Одновременно с этим происходит и переворачивание ценностей: для Платона уровень знания должен был соответствовать возрастной шкале, и только после 50 лет индивид был способен созерцать Благо. Во главе его идеального Государства должна была стоять своего рода «умеренная геронтократия» (по выражению Мишеля Филибера [2]) — исключительно люди зрелого возраста, способные предотвращать анархию страстей и направлять coграждан к высшей стадии развития человеческого общества. Задачей власти было осуществлять духовное руководство. Именно Платон, задолго до появления «Бенджамина Баттона» Скотта Фицджеральда, воображает в диалоге «Политик», как некогда умершие старики вновь рождались из земли, чтобы прожить свою жизнь наоборот, то есть возвращались в состояние новорожденного младенца. Таким образом, Платон рассматривал детство как конец существования, возвращение к исходной точке после долгого путешествия. Начало было концом, а конец — началом.

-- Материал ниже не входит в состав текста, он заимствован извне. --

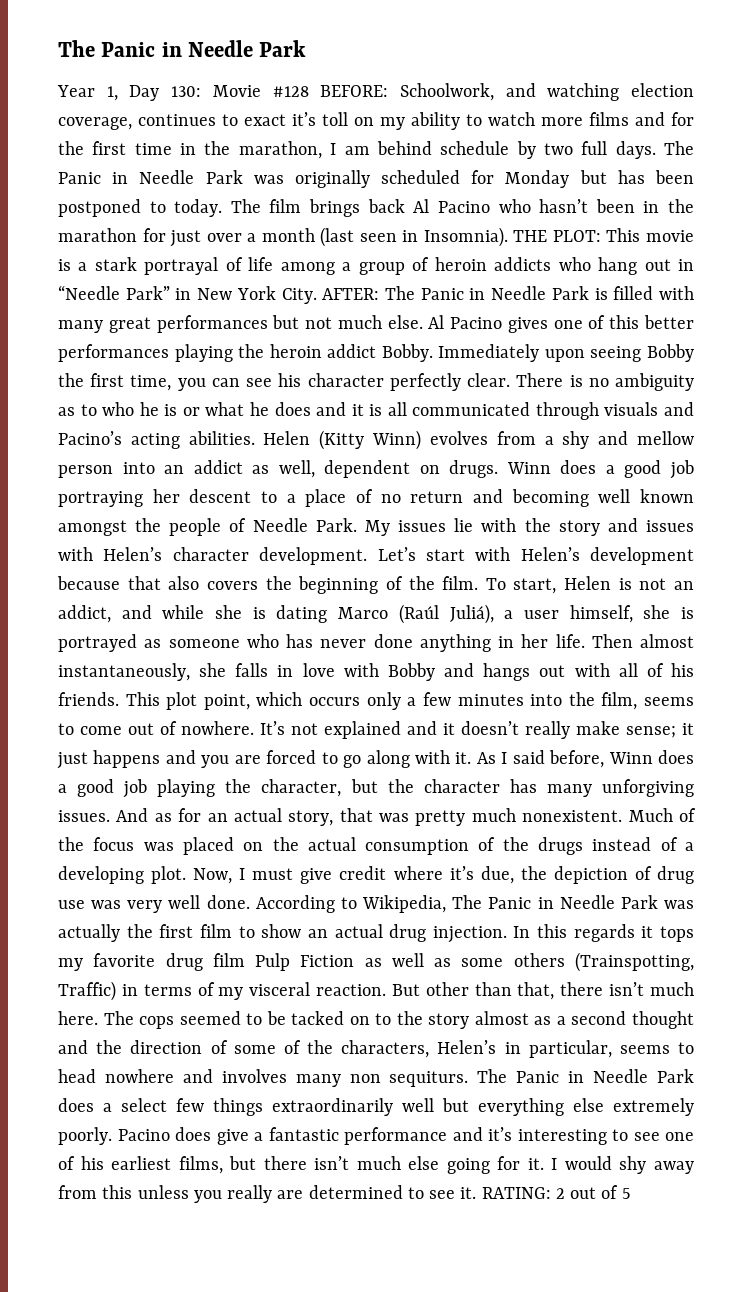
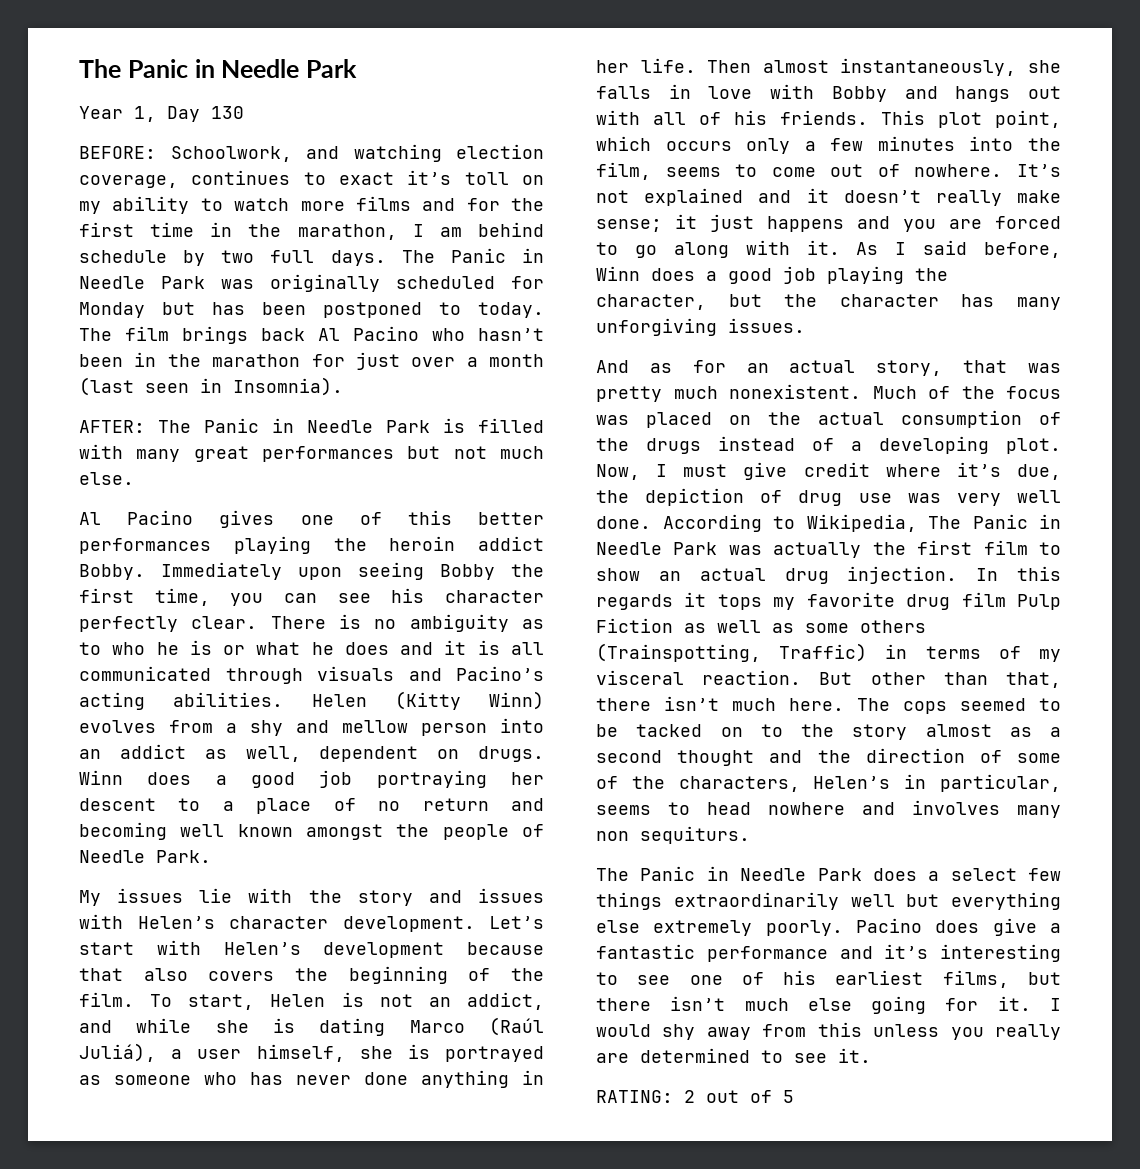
[171,85,309,97] 130: Movie #128 -> [211,106,244,119] 130 //
[513,228,695,242] [58,257,694,275] [58,285,317,304] THE PLOT: This movie is a stark portrayal of life among a group of heroin addicts who hang out in “Needle Park” in New York City. -> (343, 386) //
(423, 322) none -> (134, 478) //
(357, 525) none -> (211, 856) //
(110, 816) none -> (805, 325) //
(469, 1079) none -> (750, 835) //
(477, 1193) none -> (871, 1055) //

У нас сложился другой взгляд на этот предмет: целое столетие со времен Первой мировой войны — массовой бойни, унесшей вследствие приказов безответственных полководцев жизни почти всех тех, кто по возрасту подлежал призыву, — зрелость человека воспринималась как поражение; как если бы «повзрослеть» значило «чуть-чуть умереть» [3]. Война отвратительна тем, что она нарушает очередность событий и заставляет сыновей умирать прежде отцов. Именно так молодое поколение становится — возьмем сюрреализм, унаследовавший идеи Артюра Рембо, и студенческие волнения в мае 1968 года, вызванные теми же идеями, — носителем всех надежд, а то и горнилом человеческого гения. «Никогда не доверяй тому, кто старше тридцати», — скажет в 1960-е годы американский антивоенный активист Джерри Рубин, прежде чем превратиться после сорока в преуспевающего бизнесмена. Из этого нарушения привычного хода вещей возникает новая жизненная установка: культ молодости, свойственный обществу в фазе его старения; идеология взрослого человека, который хочет получить в свое распоряжение все преимущества — и безответственность юности, и самостоятельность зрелости. Культ молодости рушится по мере становления: его адепты с каждым днем понемногу утрачивают право на притязания, потому что в свою очередь стареют. Из некой призрачной привилегии они делают себе пожизненный титул. Низвергатели устоев одной эпохи становятся старомодными в другой. Сегодняшний авангардист является кандидатом в завтрашние ретрограды, юный хулиган превращает свое хулиганство в капитал и живет на его проценты. И даже беби-бумеры, эти фанатичные приверженцы культа молодости, в конце концов становятся 70- и 80- летними стариками. Для общества, где царит культ молодости, характерно то, что ему далеко до триумфа гедонизма: его члены с раннего детства одержимы страхом старения и борются с ним с помощью превентивного и чрезмерного использования медицинских средств. Но время идет, и суррогат вечной молодости выглядит все более и более фальшивым.